Strip out all images, then restate the data verbatim.

RECORDED INFORMATION Block Start

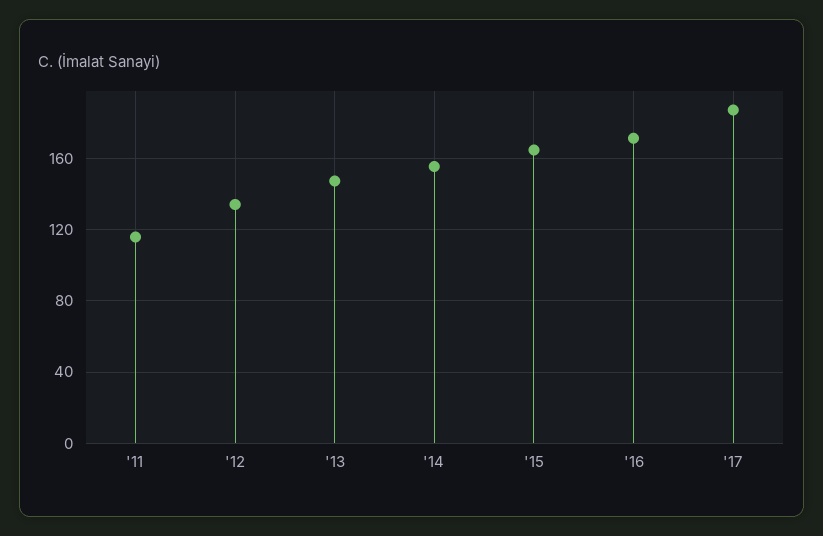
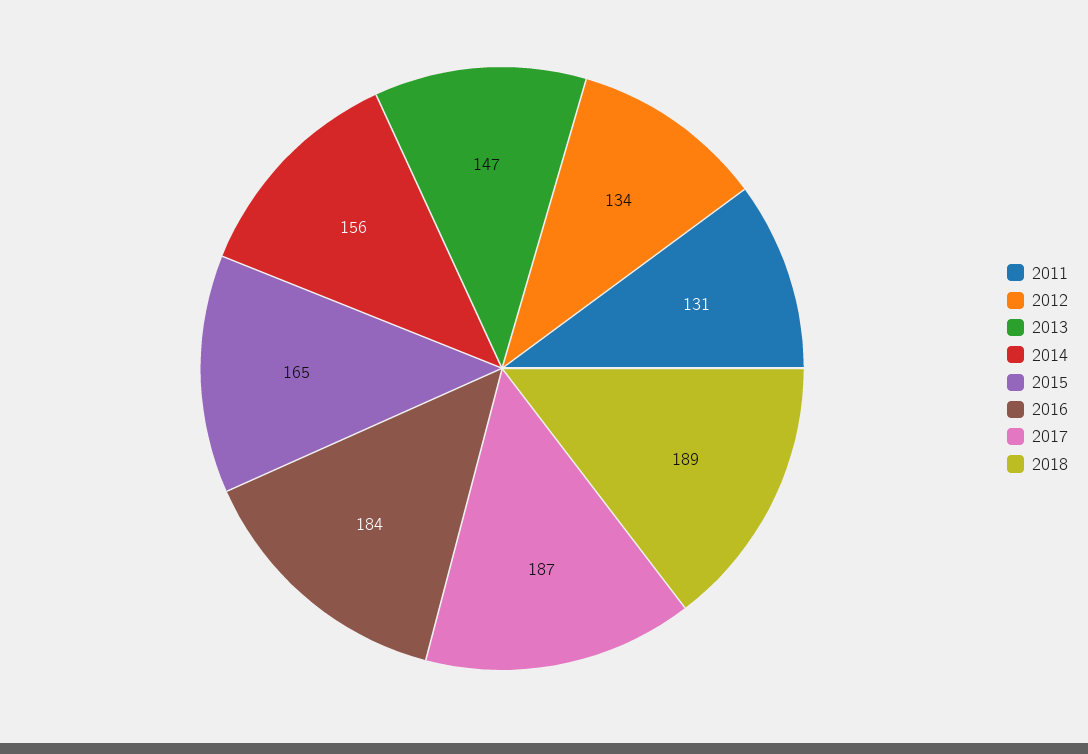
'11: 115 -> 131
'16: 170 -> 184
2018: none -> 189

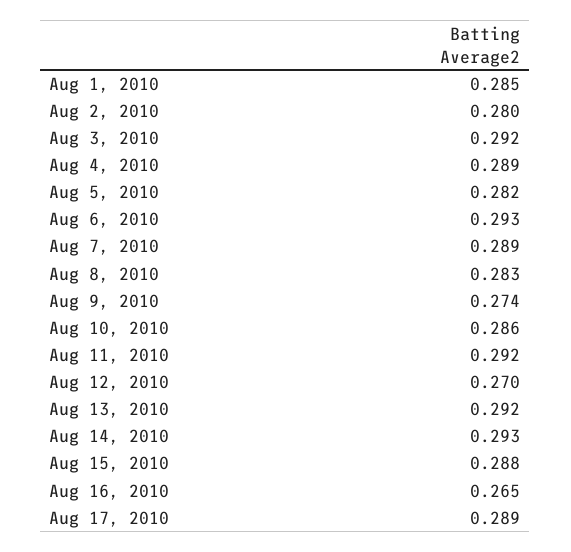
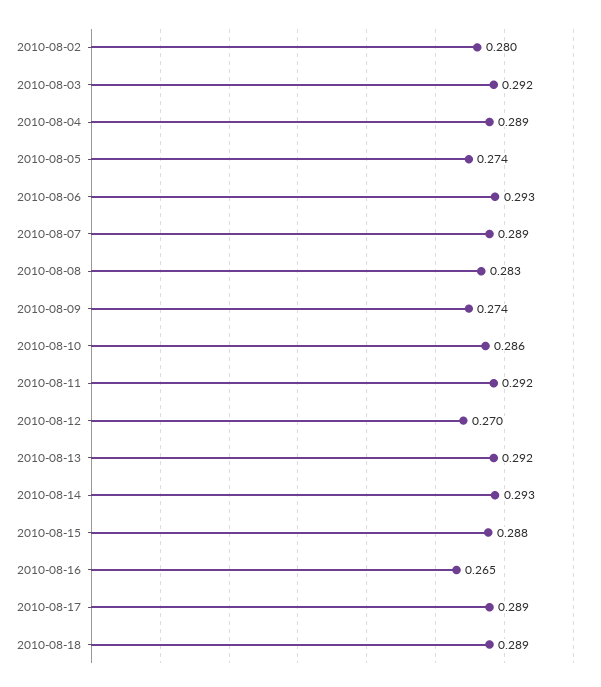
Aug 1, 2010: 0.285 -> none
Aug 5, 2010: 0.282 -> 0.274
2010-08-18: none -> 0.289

RECORDED INFORMATION Block End

**RESPONSE TO THIS EXERCISE:**
'11: 115 -> 131
'16: 170 -> 184
2018: none -> 189

Aug 1, 2010: 0.285 -> none
Aug 5, 2010: 0.282 -> 0.274
2010-08-18: none -> 0.289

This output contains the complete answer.